On 16 Jan 2015, at 10:40, Thomas Graf wrote:

On 01/16/15 at 09:42am, Dave Tucker wrote:
The packer definitions for the "chef" boxes are here
https://github.com/opscode/bento

It's possible to host the defintions in a git repo, have Jenkins handle
builds, upload the boxes to Amazon S3  and update the boxes in Atlas
(formerly Vagrant Cloud).
A possible downside is that Atlas is going to be a "paid" service so some
funding might be necessary in future to host these boxes.
Of course, if they are on S3, you can just point the config.vm.box_url
there...

Seems like you have quite some experience here. From my limited
experience so far we seem to test against the following boxes:
- Distro boxes with set of well known distro kernels
- Some default distro box with set of stable kernels and
net/net-next.

For the distro tests we should be able to reuse existing boxes and
just provision the right kernel package onto them before running
check-kmod and check-kernel. My 1 minute search to do this came up
with vagrant-reload:

https://github.com/exratione/vagrant-provision-reboot

So we could take default chef boxes and just up/downgrade kernels.

That is, IMO, the best approach.
Plugins are a whole world of pain though as there is no way to specify the dependency in the Vagrantfile. The least worst option is README + Error out when plugin is not installed.

The upstream stable kernels probably require individual boxes built
with packer. As for net and net-next we would need a special
bootstrap which compiles and installs kernel. I have something I use
locally for net-next that we might be able to reuse but I'd need to
clean it up a bit. Is there any advantage of having the boxes on S3
rather than Atlas or vice versa?

With Atlas your config.vm.box is simply "ovs/ubuntu-14.10", you also get box versioning (which is cool) and your box is searchable on Atlas. Your Atlas box can still be hosted on S3... you just need to use the API or the Web Interface to tell Atlas about it

With plain old S3 you'd have config.vm.box = "ovs/ubuntu-14.10", and config.vm.box_url = "<url goes here>".

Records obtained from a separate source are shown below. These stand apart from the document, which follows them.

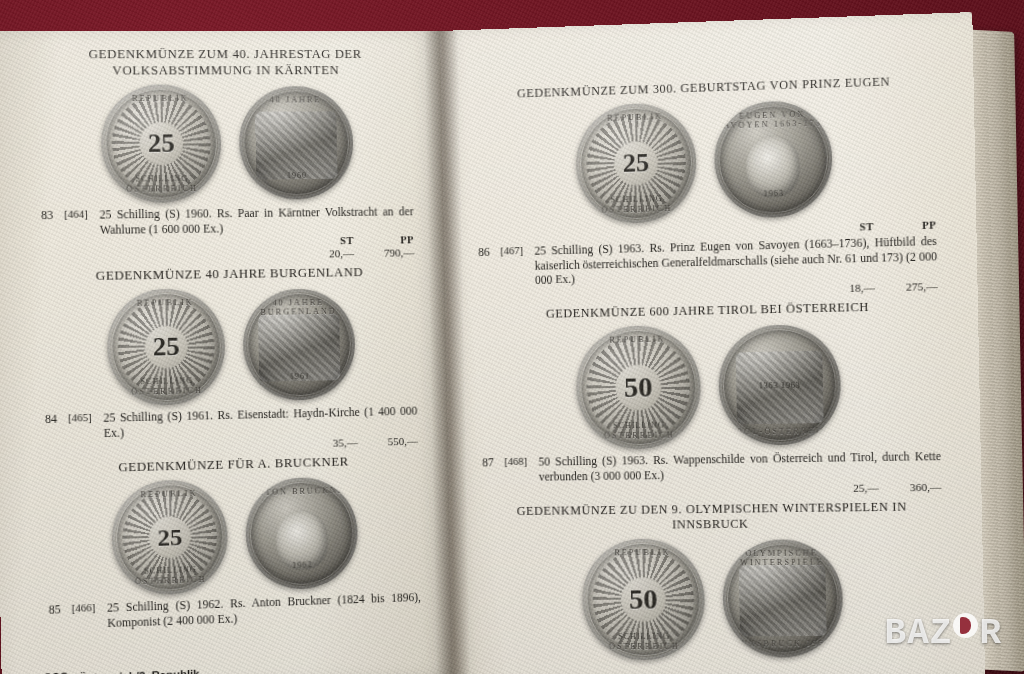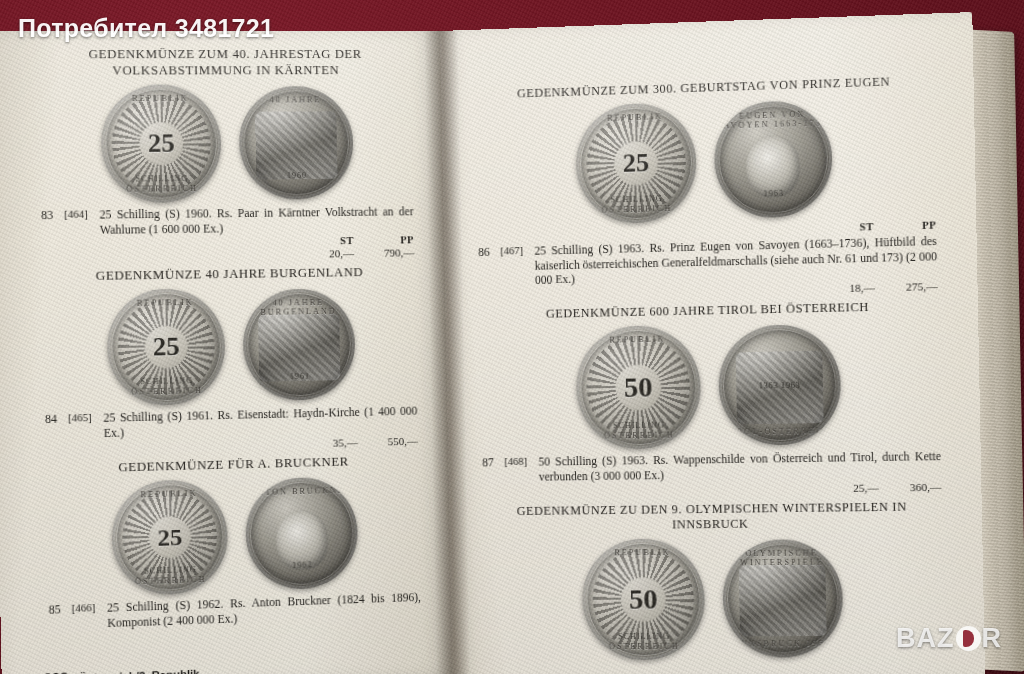--- a/index.html
+++ b/index.html
@@ -508,7 +508,6 @@
     <div class="gutter"></div>
   </div>
 
-  <div class="wm-user">Потребител 3481721</div>
 
   <div class="wm-brand">
     <span>BAZ</span>

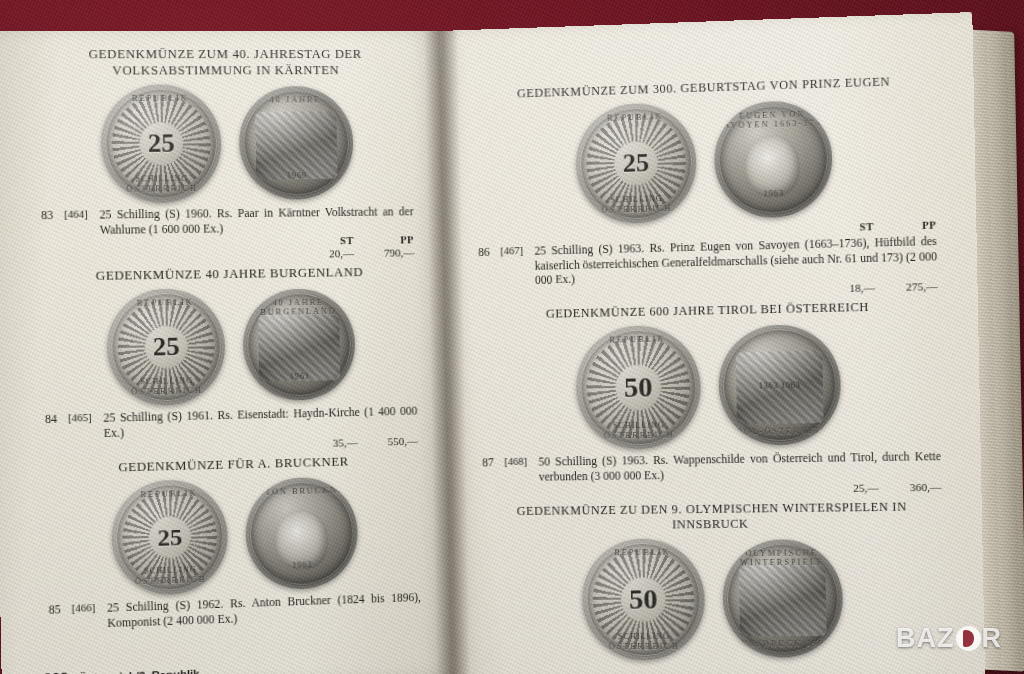--- a/index.html
+++ b/index.html
@@ -48,9 +48,9 @@
     right: 22px; bottom: 20px;
     z-index: 60;
     display: flex;
-    align-items: center;
-    font-family: Liberation Sans, sans-serif;
-    font-size: 27px;
+    align-items: flex-start;
+    font-family: Liberation Mono, monospace;
+    font-size: 36px;
     font-weight: 800;
     color: rgba(255,255,255,.80);
     letter-spacing: 1px;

And you can s/S3/$any_other_content_hosting_service/g in both cases.


An alternative would be to do something like this:

https://gist.github.com/4e371d8fd860a4987cee


I absolutely love this. An obvious further multi-distro extension
would be:

distros = [
 {name=>"fedora", bootstrap=>$bootstrap_fedora},
 [...]
];

for distros.times do |d|
 for kernels.times do |k|
     [...]
 end
end

Exactly! :)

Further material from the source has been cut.